“It is the victor who writes the history and counts the dead.”
—Sir William Francis Butler
“Furthermore, some ideas can be creative even if they don’t work at all.
They can be thought of as ‘brilliant failures’.”
—John Kounios
Failure is a part of life; many articles, self-help books, and TED talks expound on the valuable lessons it can teach us so that we may better ourselves and grow. Most discourse on failure addresses its role in our personal life—when things don’t go according to our intentions. But between the lines a potential conflict emerges which goes beyond the purely personal: a friction between the expectations or values of the individual versus those of society. Relativity is failure’s most important aspect: What or whom is being failed? Who perceives the failure, and based on what standards? Compared to other, more lucrative endeavors, the very fact of making art can be considered if not a failure then at least not likely to guarantee success by the metrics of wealth and job security. Still, art—and artists—survive, and can serve to critique society’s mainstream ideals, prompting deeper reflections around such notions as beauty and worth, and the very act of evaluating itself. Art and failure share the power of making us question our lives, values, and the validity or facticity of our dreams.
Before analyzing how the concept of failure is explored in the works of artist Tianyi Zheng, a few remarks are needed to better frame this essay’s perspective. Firstly, failure’s relativity has a temporal-historical dimension. Secondly, failure as a concept depends on an understanding of functionality, following the importance that our society attributes to productive things and practical solutions. Within the encounter of time and function, two terms arise as generative notions for understanding failure: obsolescence and uselessness. Obsolescence denotes that something is no longer useful, such as an out-of-date technology that has been replaced by more efficient means. To be obsolete is to have failed the test of time. Uselessness is the inability to achieve a desired outcome—it has no valid purpose or it does not work.
Tianyi Zheng’s multimedia practice is based on the discovery and salvaging of obsolete and useless objects and materials. Some of them are found in second-hand shops, others are fragments of other artworks (her own, or by other artists). The found objects are colored by the wistful endurance of things that are no longer wanted or considered useful, while the artwork fragments reveal inexorable distances in interpretation due to the displacement from their contextual origins. Zheng often produces composite installations, whose multiple parts can evolve over time and be displayed in different configurations and settings. In her installation The Freeway to a New Planet (2020–21), the work Nightmare capsule consists of a foam mattress that is encapsulated in a net and suspended from a ceiling lamp, which turns on and off at irregular intervals. All of these old objects, unwanted individually, coalesce into a new and transformed whole. The sense of failure bound to their obsolescence is broken with this move. Nightmare Capsule shows the tenacity of meaning beyond function, generating reflections on the passing of time, and the precarity of our endeavors. This work accompanies Fall asleep on the freeway, a moving-image installation involving fragments of director Andrei Tarkovsky’s science-fiction masterpiece Solaris (1972), set to Zheng’s original soundtrack and subtitles that allude to the film’s story of a troubled space mission. In one of its presentations, Fall asleep takes the form of a series of diapositives. The projector is so outdated that it often needs to be turned off, in order to cool down. The analogue and not-completely-functioning equipment obliges the viewer to approach the work differently: its availability is circumscribed, negotiated between the installation’s physical presence and operational unreliability. The projector is there, but it doesn’t always show the artwork in its totality.

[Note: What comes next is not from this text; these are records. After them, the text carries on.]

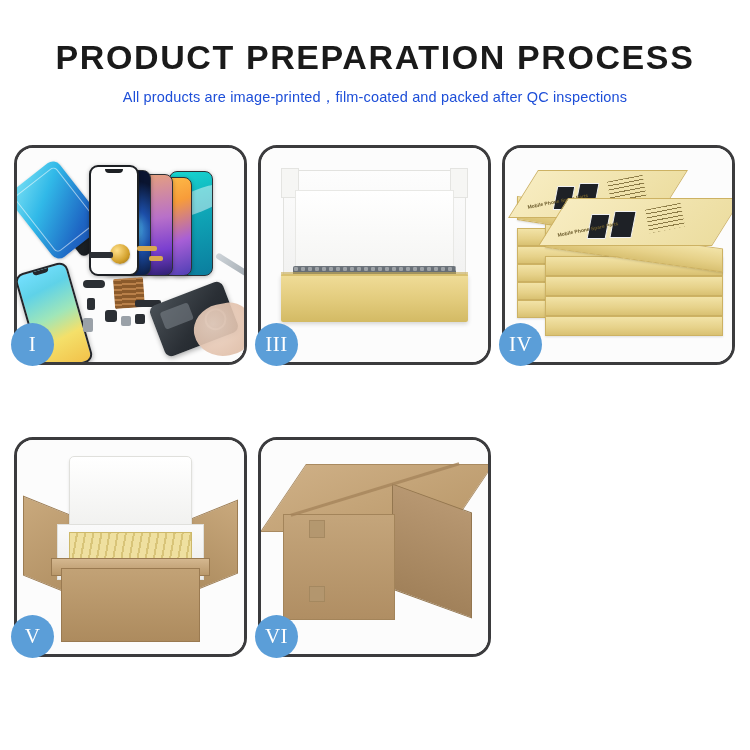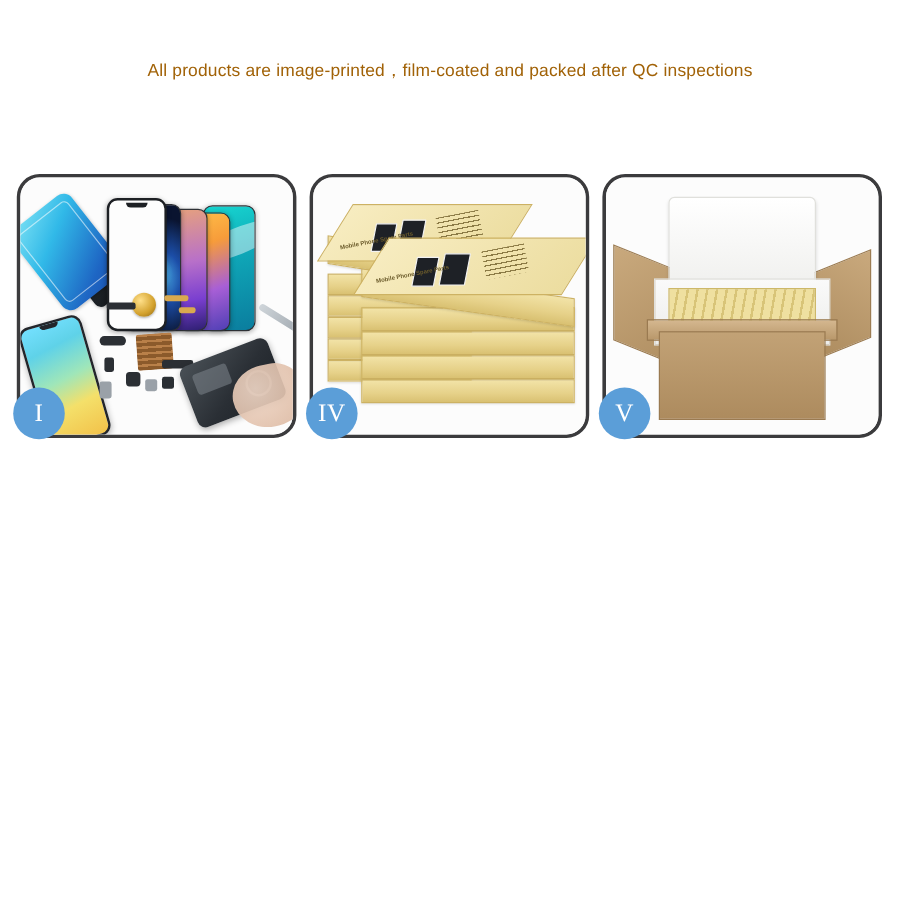"PRODUCT PREPARATION PROCESS" h1.page-title { html: none -> <h1>PRODUCT PREPARATION PROCESS</h1> }
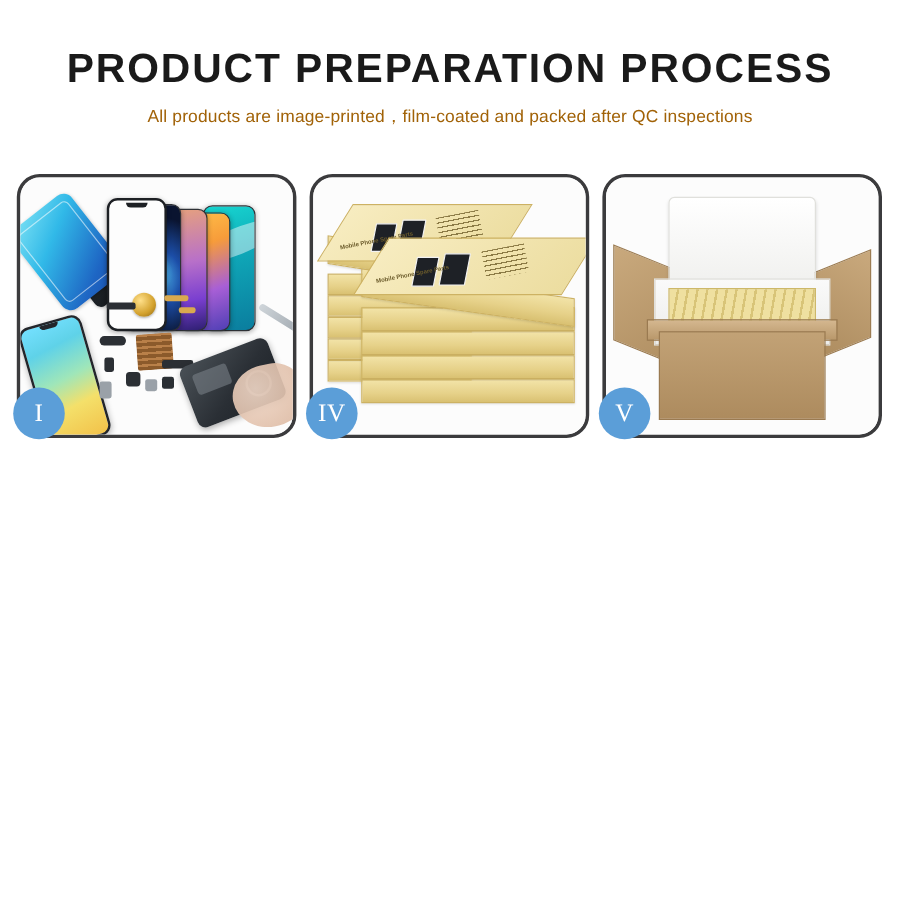"All products are" .page-subtitle { color: #a16207 -> #1d4ed8 }
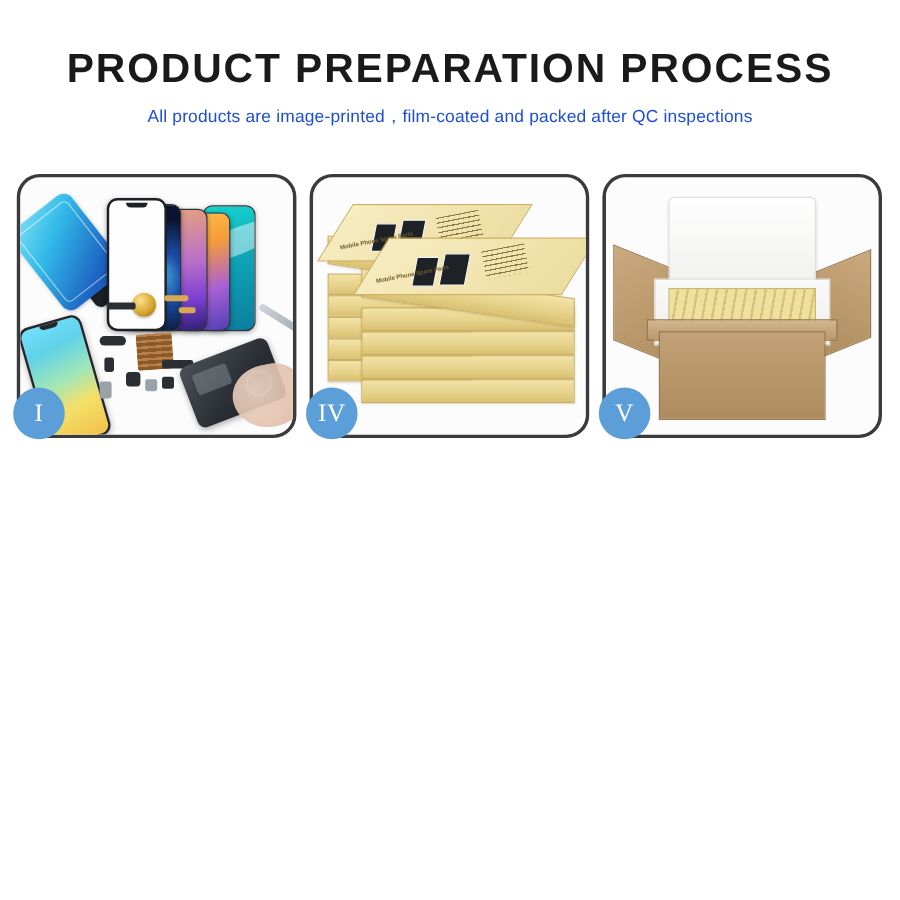"III" div.panel { html: none -> <div> <div> <div> <div></div> <div></div> <div></div> <div></div> <div></div> <div></div> </div> </div> <div>III</div> </div> }
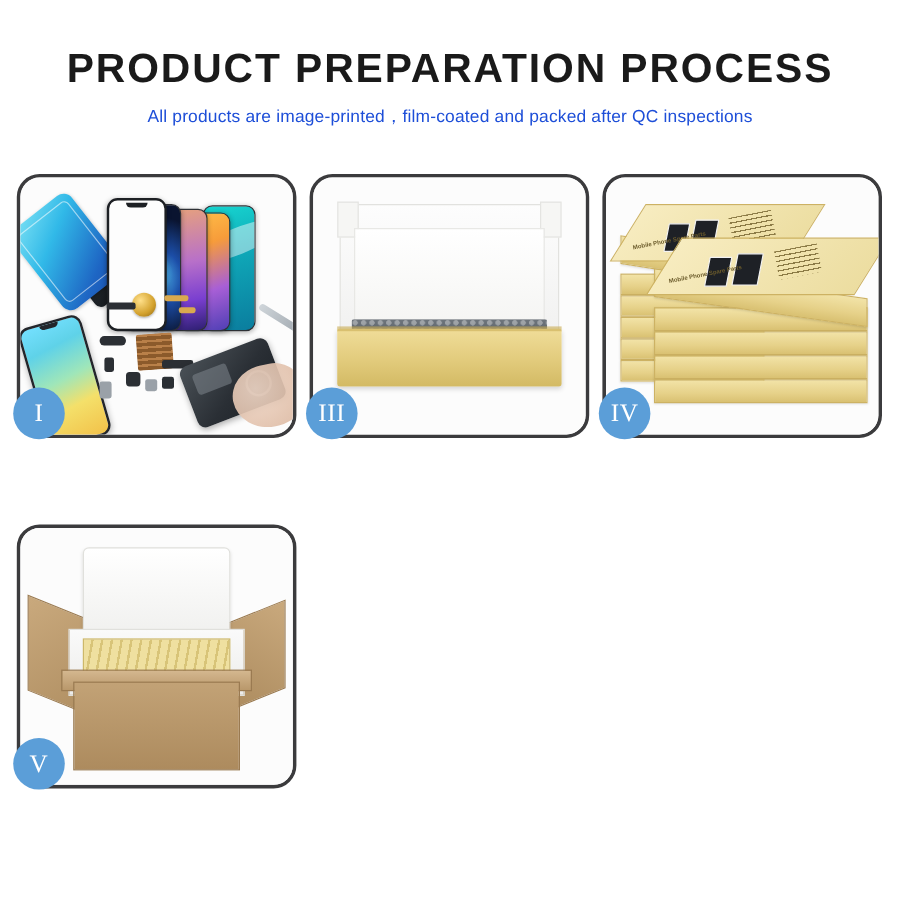"VI" div.panel { html: none -> <div> <div> <div> <div></div> <div></div> <div></div> <div></div> <div></div> <div></div> </div> </div> <div>VI</div> </div> }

It is through this dysfunction that Zheng resists society’s imperative of functionality, a resistance that is even more clearly conceived in her performances, which leave aside the character of obsolescence typical of her installations in favor of futility and uselessness. This is exemplified by a series of performances titled Nothing Exercises, executed during the Bierumer School exhibition “Let’s not go back to normal” (2020–21) and also documented in video. For example, Nothing Exercise 2 (2020) shows Zheng attempting to catch the wind using a plastic mattress bag. She succeeds in capturing it in the moment when the plastic is suddenly engulfed by the strong breeze, but this repeated act achieves nothing: there is no reason to keep the air sealed in the bag, hence it is eventually freed. The artist’s gestures are carried out in vain, yet she persists, engendering reflections about the human condition: is there meaning and worth to seemingly useless and Sisyphean acts?
Zheng’s approach invokes a subtle shift: meaning and function cease to coincide. In playing with notions of obsolescence and uselessness, the artist helps us see that utility is just one criterion for evaluating tools, endeavors, and ourselves; it should not be passively accepted as the solely valid yardstick. And just as objects can have meaning beyond their functionality, human worth should not be calculated according to our economic productivity and compliance with the values and power structures in society that dictate how we should behave and think. The discards of society contain this great revelatory strength; one just needs to be willing to see it.
Elisabetta Cuccaro is the second-place winner of ArtAsiaPacific’s 2021 Young Writers Contest. She is an interdisciplinary artist, curator and writer based between the Netherlands and Italy.